The Elder Scrolls 6?

If I had to predict a game that is highly unlikely at E3 2017, it would have to be the Elder Scrolls 6. Todd Howard and the crew at Bethesda have stated that they are indeed working on the ES6. However not much has been done on the game. I picked this as my long shot as I find it highly unlikely to even hear news on it anytime this year, let alone an announcement.

Zach Wickwire

Nintendo’s Parade of Ports Continues

Following the recent announcement of Pokken Tournament DX, I see Nintendo continuing this trend with even more ports of Wii U titles. Given the relative ease with which these titles can be ported to the Nintendo Switch, it wouldn’t surprise me to see some of the Wii U’s outliers like Tokyo Mirage Sessions make the jump to the Switch. Additionally, I could see Nintendo announcing a port of Super Smash Bros. 4 for the Switch, as it could join it’s fellow Wii U ports with a “Deluxe” label.

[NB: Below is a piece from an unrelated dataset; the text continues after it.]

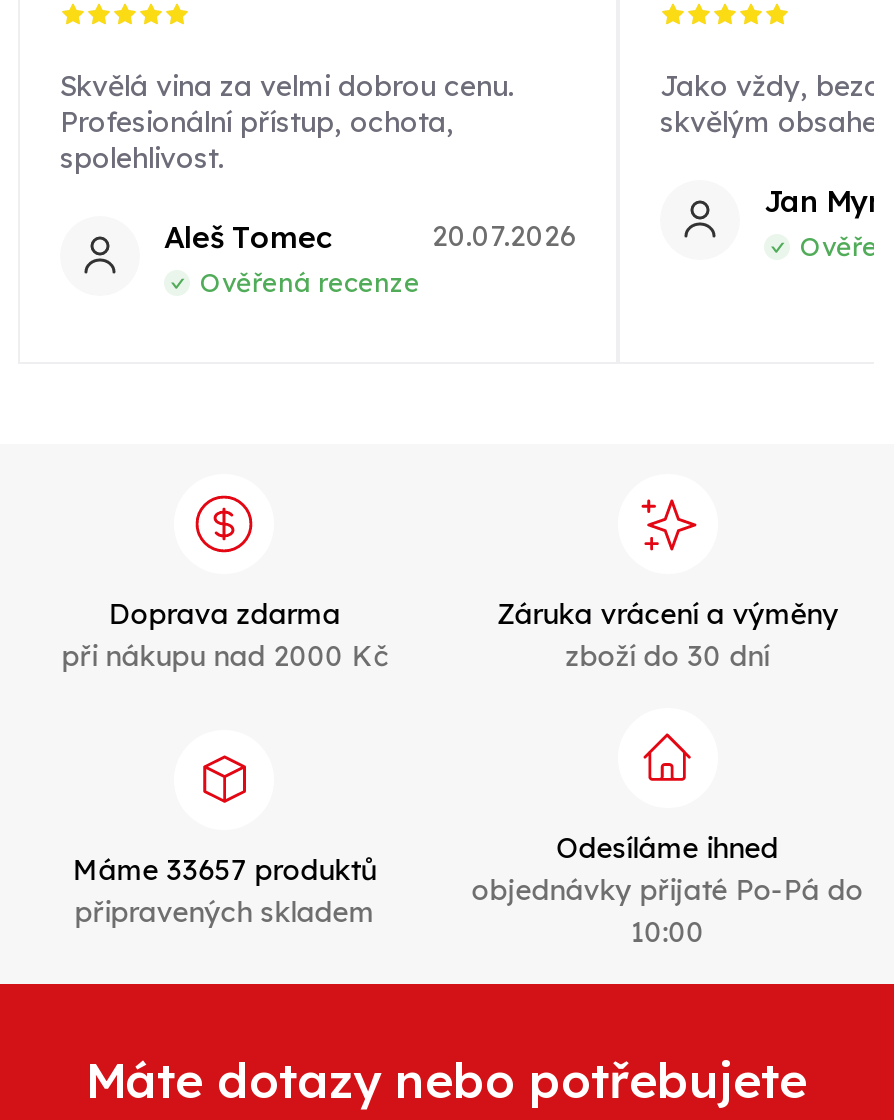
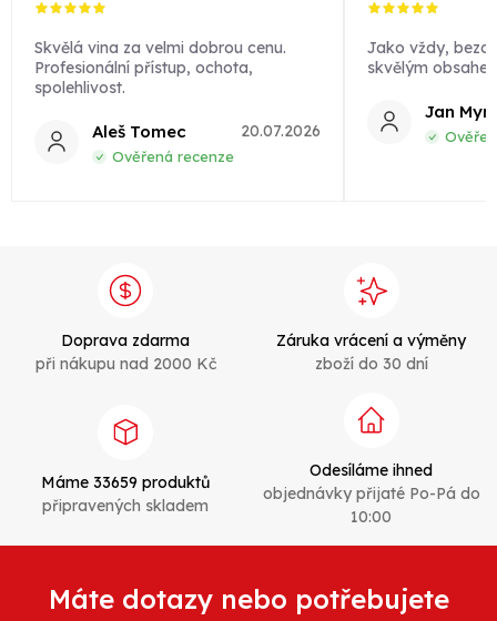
[72,852,376,888] Máme 33657 produktů -> [41,472,210,492] Máme 33659 produktů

Of course, I don’t believe that Nintendo will only bring ports. I’m sure they’ll have some original titles for the Switch and of course, the latest on the upcoming Splatoon 2, Arms, and Super Mario Odyssey.

PS3 Backward Compatibility

This one is a bit of a longshot, but it’s something I’d really love to see Sony support. Currently, the only way to play PlayStation 3 titles on your PlayStation 4 is through Sony’s streaming service, PlayStation Now. While, while sporting an impressive library of PS3 titles, has a fundamental flaw, since the gaming experience with Now is tied to your internet connection, it can be difficult to play action heavy titles on the service, due to the amount of lag experienced unless you have an incredibly fast internet connection.

My hope is that Sony doesn’t see this feature as cannibalizing their PS Now user base, as there are plenty of people out there who would love the ability to play their PlayStation 3 discs on their PS4. After all, Microsoft gave us the ability to play our Xbox 360 games on the Xbox One, so why shouldn’t PlayStation even the playing field?